Word for word, please restate each record and pass over the pictures.

======== GIVEN ENTRIES ========

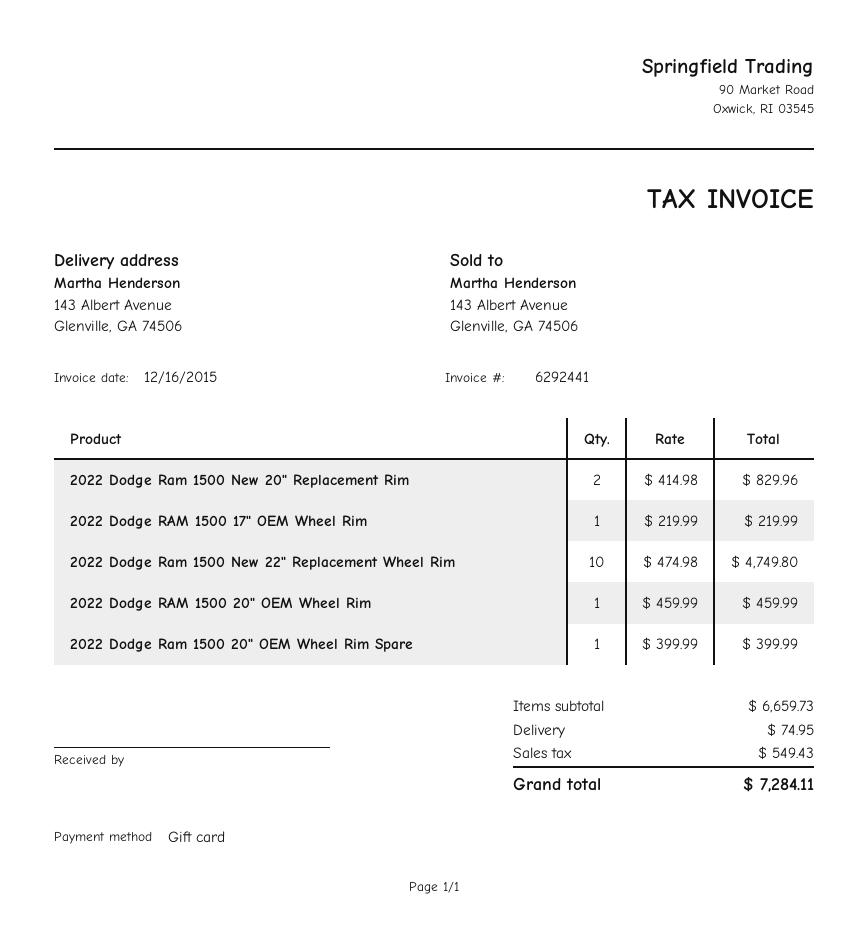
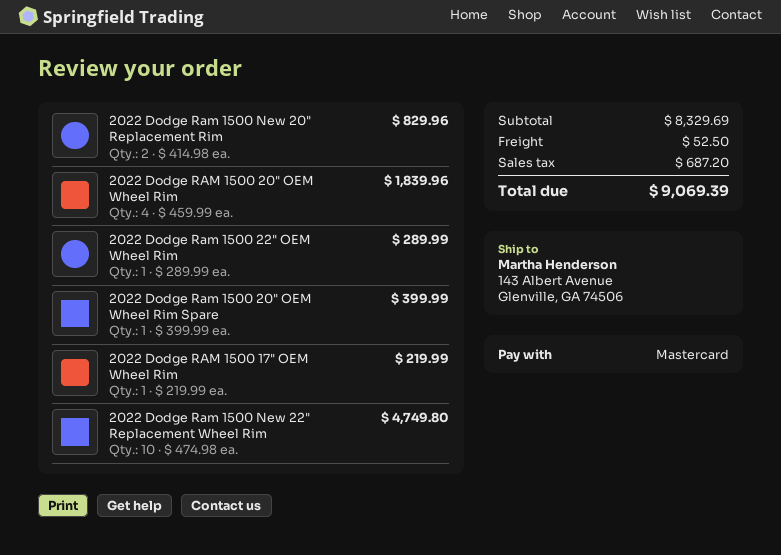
payment method: gift card -> Mastercard
2022 Dodge RAM 1500 20" OEM Wheel Rim: 1 x 459.99 = 459.99 -> 4 x 459.99 = 1839.96
2022 Dodge Ram 1500 22" OEM Wheel Rim: none -> 1 x 289.99 = 289.99
subtotal: 6659.73 -> 8329.69
shipping: 74.95 -> 52.50
tax: 549.43 -> 687.20
total: 7284.11 -> 9069.39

========

• _ANSWER FOR THIS EXERCISE_
payment method: gift card -> Mastercard
2022 Dodge RAM 1500 20" OEM Wheel Rim: 1 x 459.99 = 459.99 -> 4 x 459.99 = 1839.96
2022 Dodge Ram 1500 22" OEM Wheel Rim: none -> 1 x 289.99 = 289.99
subtotal: 6659.73 -> 8329.69
shipping: 74.95 -> 52.50
tax: 549.43 -> 687.20
total: 7284.11 -> 9069.39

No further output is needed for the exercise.